→ **Instructions for the task**:
Go through the data below and copy each line where the word "second" occurs.
============================================================
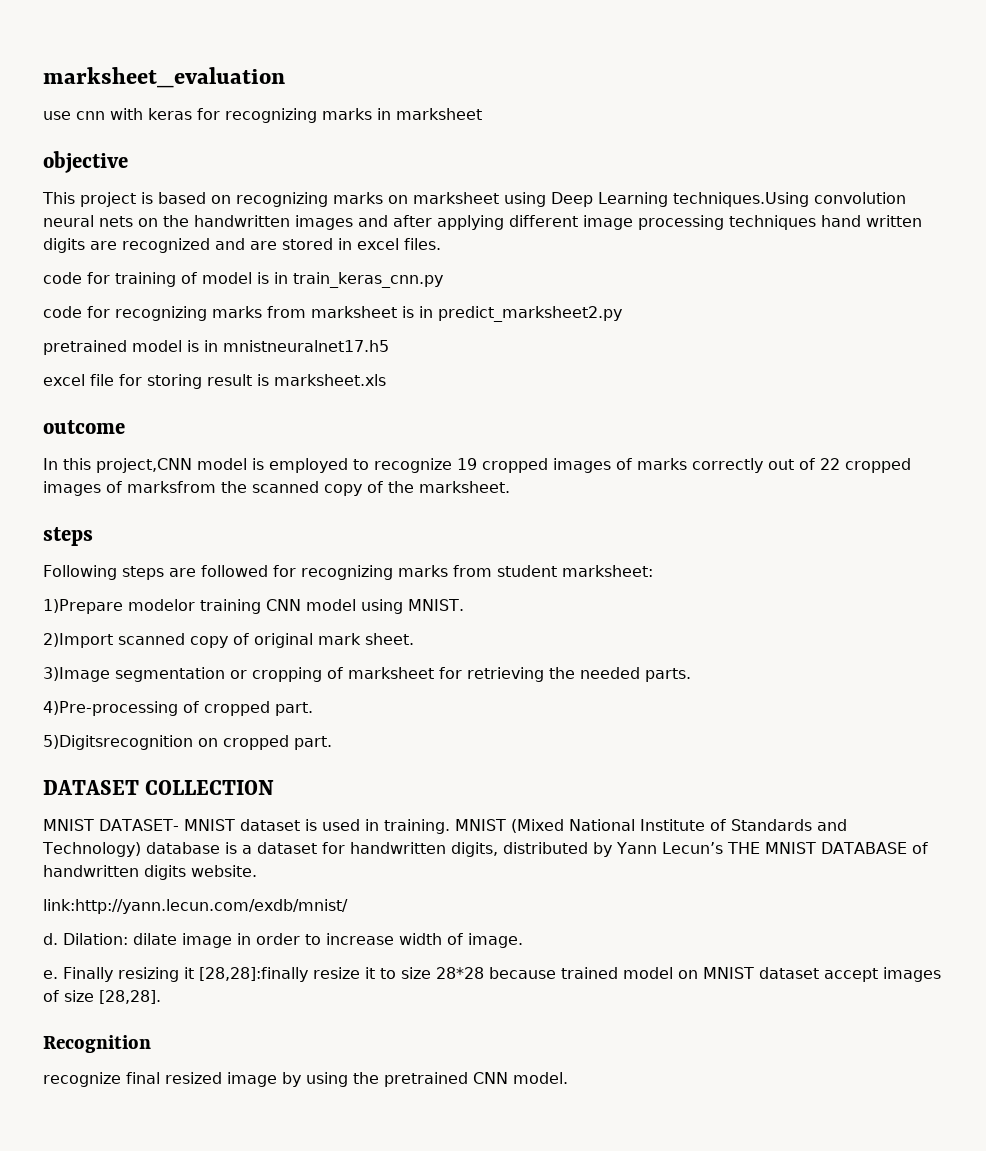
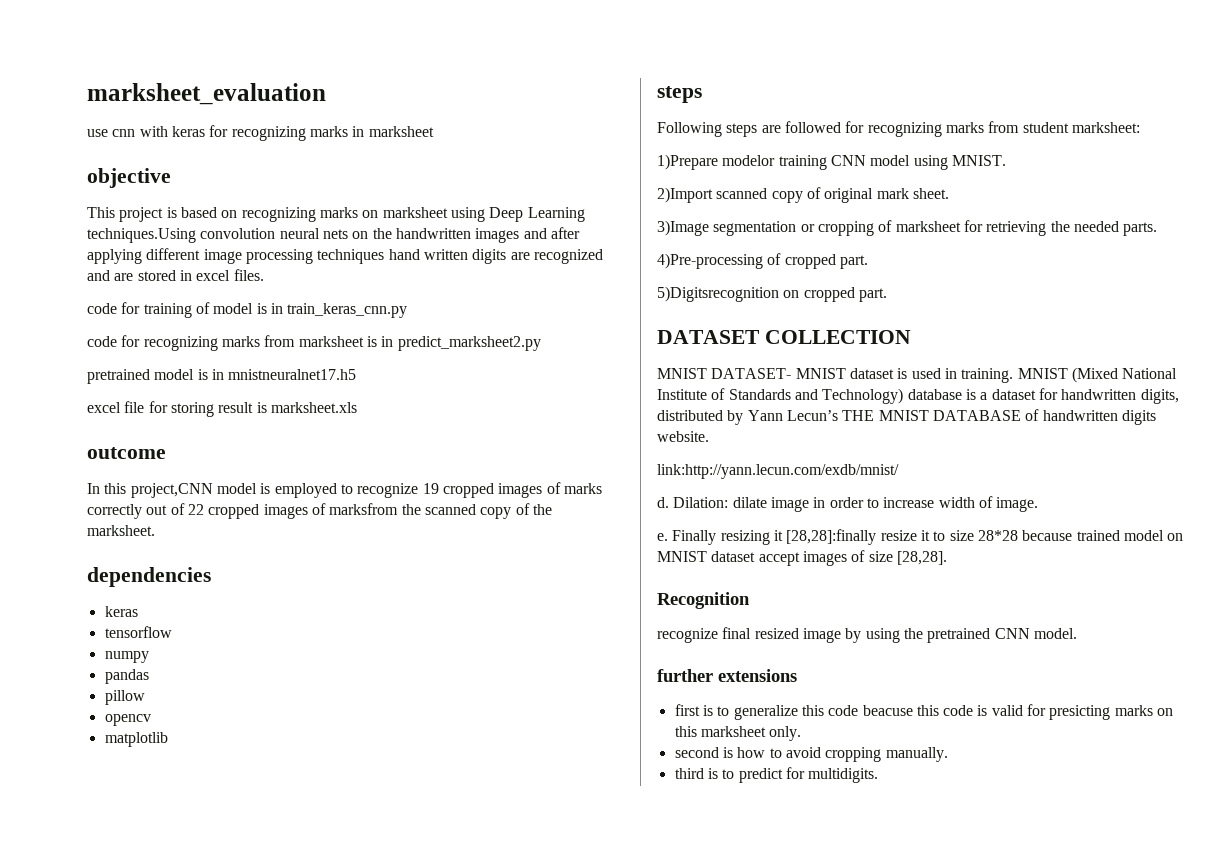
(510, 487) none -> [87,567,211,587] [104,606,138,617] [104,626,172,638] [104,651,149,663] [104,669,149,684] [104,690,145,705] [104,714,151,726] [104,732,168,747] // dependencies // keras // tensorflow // numpy // pandas // pillow // opencv // matplotlib
(568, 1078) none -> [657,669,797,682] [674,704,1174,720] [674,726,802,741] [674,747,948,762] [674,767,879,783] // further extensions // first is to generalize this code beacuse this code is valid for presicting marks on this marksheet only. // second is how to avoid cropping manually. // third is to predict for multidigits.

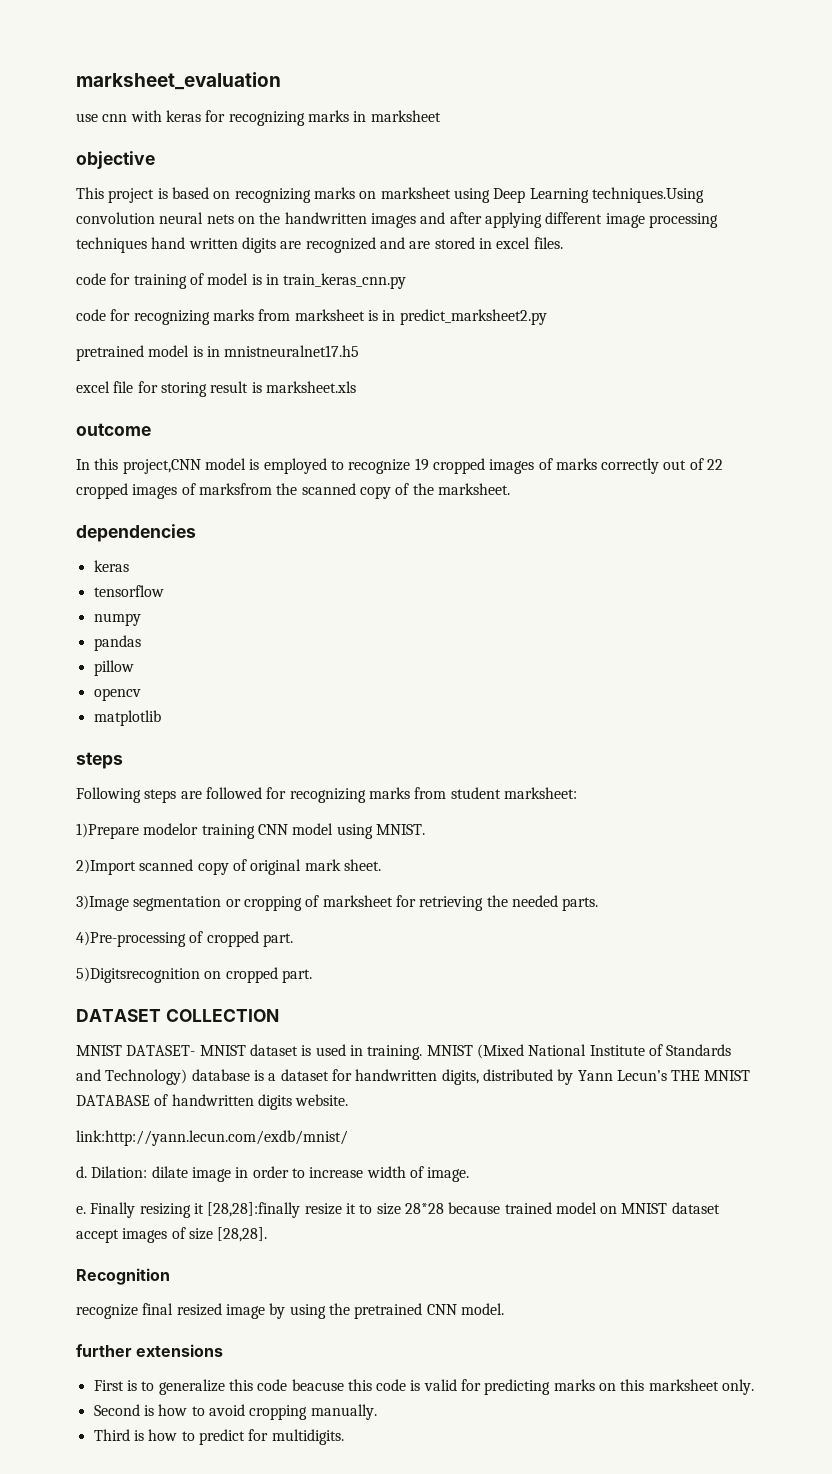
[674,704,700,716] first -> [93,1380,124,1391] First
[1049,705,1111,720] presicting -> [484,1379,551,1395] predicting
[674,747,719,758] second -> [93,1404,140,1416] Second
[674,768,718,779] third is -> [93,1429,178,1441] Third is how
============================================================
→ **Your response**:
(568, 1078) none -> [657,669,797,682] [674,704,1174,720] [674,726,802,741] [674,747,948,762] [674,767,879,783] // further extensions // first is to generalize this code beacuse this code is valid for presicting marks on this marksheet only. // second is how to avoid cropping manually. // third is to predict for multidigits.
[674,747,719,758] second -> [93,1404,140,1416] Second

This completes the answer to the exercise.